Each line from the start of the entries through the line that contains "(208, 1045) none" should be output exactly, please.
────
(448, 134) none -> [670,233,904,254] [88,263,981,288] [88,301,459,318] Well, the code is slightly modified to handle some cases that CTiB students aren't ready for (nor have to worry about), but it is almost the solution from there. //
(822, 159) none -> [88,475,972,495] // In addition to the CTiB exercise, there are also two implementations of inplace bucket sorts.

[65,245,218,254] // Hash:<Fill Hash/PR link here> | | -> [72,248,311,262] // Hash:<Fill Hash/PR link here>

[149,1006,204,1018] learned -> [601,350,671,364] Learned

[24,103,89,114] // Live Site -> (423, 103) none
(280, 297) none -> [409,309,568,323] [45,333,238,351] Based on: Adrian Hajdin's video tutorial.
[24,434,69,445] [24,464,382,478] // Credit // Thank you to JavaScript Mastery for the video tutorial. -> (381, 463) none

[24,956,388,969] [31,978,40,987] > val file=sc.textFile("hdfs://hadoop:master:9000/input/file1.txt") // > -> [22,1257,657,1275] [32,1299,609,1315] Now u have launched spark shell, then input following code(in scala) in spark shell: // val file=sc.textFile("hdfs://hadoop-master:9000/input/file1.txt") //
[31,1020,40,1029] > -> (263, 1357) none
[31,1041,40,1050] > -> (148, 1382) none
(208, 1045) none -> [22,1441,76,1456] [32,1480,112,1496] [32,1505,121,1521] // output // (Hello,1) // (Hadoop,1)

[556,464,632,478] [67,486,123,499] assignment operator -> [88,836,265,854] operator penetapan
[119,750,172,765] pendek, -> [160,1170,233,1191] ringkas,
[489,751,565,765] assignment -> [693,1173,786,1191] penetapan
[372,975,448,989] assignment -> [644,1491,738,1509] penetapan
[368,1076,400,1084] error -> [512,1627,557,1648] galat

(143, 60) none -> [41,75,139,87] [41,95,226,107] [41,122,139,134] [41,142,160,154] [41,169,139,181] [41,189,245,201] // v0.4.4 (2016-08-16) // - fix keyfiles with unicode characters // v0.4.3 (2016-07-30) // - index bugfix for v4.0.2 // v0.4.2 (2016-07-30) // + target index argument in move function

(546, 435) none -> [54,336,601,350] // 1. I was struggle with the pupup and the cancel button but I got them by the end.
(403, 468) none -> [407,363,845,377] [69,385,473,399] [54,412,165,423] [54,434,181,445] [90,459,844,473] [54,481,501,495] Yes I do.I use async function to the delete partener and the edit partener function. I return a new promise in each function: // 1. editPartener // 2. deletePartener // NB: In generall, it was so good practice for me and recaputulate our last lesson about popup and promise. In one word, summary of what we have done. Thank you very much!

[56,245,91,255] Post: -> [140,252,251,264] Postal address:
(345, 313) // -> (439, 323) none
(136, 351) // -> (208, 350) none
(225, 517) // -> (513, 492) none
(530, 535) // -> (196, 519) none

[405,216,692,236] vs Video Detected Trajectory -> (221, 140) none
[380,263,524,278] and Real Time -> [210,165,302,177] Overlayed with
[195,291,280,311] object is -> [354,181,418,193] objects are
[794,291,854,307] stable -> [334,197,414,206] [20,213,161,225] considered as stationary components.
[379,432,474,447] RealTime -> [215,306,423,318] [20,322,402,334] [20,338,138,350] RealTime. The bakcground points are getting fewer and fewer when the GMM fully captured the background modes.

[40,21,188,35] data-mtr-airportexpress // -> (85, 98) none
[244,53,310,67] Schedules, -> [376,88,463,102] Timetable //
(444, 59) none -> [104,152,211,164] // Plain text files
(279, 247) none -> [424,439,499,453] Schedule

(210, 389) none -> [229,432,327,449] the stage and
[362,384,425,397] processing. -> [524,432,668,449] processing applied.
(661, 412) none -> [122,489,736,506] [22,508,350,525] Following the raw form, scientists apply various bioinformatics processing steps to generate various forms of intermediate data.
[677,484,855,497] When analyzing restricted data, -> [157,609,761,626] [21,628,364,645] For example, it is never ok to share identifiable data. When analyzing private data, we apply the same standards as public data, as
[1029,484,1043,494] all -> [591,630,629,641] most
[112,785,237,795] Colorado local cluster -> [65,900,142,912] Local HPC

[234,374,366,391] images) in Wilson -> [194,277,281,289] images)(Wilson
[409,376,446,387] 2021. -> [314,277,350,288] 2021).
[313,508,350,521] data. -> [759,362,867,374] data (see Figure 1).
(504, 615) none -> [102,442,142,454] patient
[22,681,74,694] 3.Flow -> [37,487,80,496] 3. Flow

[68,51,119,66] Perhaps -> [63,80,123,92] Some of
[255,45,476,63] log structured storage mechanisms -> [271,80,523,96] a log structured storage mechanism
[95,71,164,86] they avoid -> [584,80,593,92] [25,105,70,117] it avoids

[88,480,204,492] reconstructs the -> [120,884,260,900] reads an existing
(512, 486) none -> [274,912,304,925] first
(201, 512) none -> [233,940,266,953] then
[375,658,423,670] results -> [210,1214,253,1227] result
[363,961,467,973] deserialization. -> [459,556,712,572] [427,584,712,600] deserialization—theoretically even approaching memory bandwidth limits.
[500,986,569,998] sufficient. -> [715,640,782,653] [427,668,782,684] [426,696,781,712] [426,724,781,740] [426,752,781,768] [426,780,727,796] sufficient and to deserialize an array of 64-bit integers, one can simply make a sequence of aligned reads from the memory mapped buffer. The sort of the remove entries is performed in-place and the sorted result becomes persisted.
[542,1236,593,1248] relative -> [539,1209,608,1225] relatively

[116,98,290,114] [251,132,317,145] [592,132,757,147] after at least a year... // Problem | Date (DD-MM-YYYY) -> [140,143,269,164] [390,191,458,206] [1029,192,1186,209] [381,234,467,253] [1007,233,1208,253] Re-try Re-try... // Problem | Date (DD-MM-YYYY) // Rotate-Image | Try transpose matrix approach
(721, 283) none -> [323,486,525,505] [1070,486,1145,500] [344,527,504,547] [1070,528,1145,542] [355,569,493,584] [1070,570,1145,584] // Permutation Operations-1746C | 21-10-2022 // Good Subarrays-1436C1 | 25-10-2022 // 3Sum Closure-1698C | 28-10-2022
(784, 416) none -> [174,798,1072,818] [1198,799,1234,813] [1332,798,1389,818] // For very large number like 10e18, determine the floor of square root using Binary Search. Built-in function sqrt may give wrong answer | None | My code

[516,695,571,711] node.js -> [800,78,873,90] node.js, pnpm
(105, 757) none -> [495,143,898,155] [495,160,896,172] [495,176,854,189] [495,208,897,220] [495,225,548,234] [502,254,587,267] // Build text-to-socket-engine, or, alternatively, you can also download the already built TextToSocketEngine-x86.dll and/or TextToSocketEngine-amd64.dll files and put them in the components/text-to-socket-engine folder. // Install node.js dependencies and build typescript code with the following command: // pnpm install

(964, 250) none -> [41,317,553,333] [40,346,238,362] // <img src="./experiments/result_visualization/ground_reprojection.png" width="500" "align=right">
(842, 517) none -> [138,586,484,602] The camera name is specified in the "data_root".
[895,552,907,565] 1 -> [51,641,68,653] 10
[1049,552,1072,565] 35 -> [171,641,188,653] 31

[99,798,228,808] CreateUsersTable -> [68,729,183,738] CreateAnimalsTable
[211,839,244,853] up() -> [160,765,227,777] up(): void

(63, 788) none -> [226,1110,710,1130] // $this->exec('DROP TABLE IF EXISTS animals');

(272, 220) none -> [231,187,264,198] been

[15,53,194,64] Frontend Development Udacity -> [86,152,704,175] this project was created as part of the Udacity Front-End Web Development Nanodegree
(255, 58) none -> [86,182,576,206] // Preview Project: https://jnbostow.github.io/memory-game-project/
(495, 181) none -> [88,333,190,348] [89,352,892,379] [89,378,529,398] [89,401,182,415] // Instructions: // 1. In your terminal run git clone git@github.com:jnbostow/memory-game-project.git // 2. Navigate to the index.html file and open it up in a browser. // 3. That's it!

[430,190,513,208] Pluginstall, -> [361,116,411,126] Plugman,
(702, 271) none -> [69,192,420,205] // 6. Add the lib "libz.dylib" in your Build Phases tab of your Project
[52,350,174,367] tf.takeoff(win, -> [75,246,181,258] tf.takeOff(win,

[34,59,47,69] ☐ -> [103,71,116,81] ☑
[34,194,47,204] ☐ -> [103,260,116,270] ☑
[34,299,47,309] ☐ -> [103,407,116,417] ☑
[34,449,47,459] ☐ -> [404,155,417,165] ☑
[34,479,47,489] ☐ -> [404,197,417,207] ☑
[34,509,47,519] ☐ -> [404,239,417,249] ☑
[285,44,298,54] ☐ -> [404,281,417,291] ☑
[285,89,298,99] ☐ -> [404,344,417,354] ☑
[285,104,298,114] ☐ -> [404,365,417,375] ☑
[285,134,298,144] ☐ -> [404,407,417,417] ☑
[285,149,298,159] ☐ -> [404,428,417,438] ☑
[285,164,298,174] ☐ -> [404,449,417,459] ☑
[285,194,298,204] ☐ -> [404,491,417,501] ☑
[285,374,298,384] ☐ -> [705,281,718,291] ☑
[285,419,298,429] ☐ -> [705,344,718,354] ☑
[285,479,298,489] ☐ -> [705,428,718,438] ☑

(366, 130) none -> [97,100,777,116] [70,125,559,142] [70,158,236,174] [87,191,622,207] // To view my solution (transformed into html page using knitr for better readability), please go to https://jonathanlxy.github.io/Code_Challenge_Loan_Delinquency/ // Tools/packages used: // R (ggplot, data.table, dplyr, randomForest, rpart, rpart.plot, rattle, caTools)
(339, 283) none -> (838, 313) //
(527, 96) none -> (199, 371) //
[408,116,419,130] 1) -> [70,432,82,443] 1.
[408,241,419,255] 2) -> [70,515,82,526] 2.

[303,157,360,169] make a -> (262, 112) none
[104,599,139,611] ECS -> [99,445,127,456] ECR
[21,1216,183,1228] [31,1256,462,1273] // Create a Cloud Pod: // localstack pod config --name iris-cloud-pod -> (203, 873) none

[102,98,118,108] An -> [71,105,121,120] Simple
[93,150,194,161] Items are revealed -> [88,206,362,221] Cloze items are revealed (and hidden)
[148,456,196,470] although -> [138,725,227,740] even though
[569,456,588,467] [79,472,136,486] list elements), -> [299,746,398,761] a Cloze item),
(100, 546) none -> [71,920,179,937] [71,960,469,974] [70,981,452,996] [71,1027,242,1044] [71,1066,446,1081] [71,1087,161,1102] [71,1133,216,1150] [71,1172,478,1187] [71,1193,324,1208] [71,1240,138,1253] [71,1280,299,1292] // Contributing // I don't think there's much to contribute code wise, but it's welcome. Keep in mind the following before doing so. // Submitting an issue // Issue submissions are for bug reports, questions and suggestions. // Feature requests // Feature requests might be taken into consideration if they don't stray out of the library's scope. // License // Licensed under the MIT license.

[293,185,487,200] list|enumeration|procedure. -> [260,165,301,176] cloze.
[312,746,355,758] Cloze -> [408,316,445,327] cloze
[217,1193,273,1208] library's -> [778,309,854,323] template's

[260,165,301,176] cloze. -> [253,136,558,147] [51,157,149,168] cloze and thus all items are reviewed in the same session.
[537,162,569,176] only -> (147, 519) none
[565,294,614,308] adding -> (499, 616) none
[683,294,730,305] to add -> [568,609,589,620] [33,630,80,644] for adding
────
[RESPONSE TO THE EXERCISE]
(448, 134) none -> [670,233,904,254] [88,263,981,288] [88,301,459,318] Well, the code is slightly modified to handle some cases that CTiB students aren't ready for (nor have to worry about), but it is almost the solution from there. //
(822, 159) none -> [88,475,972,495] // In addition to the CTiB exercise, there are also two implementations of inplace bucket sorts.

[65,245,218,254] // Hash:<Fill Hash/PR link here> | | -> [72,248,311,262] // Hash:<Fill Hash/PR link here>

[149,1006,204,1018] learned -> [601,350,671,364] Learned

[24,103,89,114] // Live Site -> (423, 103) none
(280, 297) none -> [409,309,568,323] [45,333,238,351] Based on: Adrian Hajdin's video tutorial.
[24,434,69,445] [24,464,382,478] // Credit // Thank you to JavaScript Mastery for the video tutorial. -> (381, 463) none

[24,956,388,969] [31,978,40,987] > val file=sc.textFile("hdfs://hadoop:master:9000/input/file1.txt") // > -> [22,1257,657,1275] [32,1299,609,1315] Now u have launched spark shell, then input following code(in scala) in spark shell: // val file=sc.textFile("hdfs://hadoop-master:9000/input/file1.txt") //
[31,1020,40,1029] > -> (263, 1357) none
[31,1041,40,1050] > -> (148, 1382) none
(208, 1045) none -> [22,1441,76,1456] [32,1480,112,1496] [32,1505,121,1521] // output // (Hello,1) // (Hadoop,1)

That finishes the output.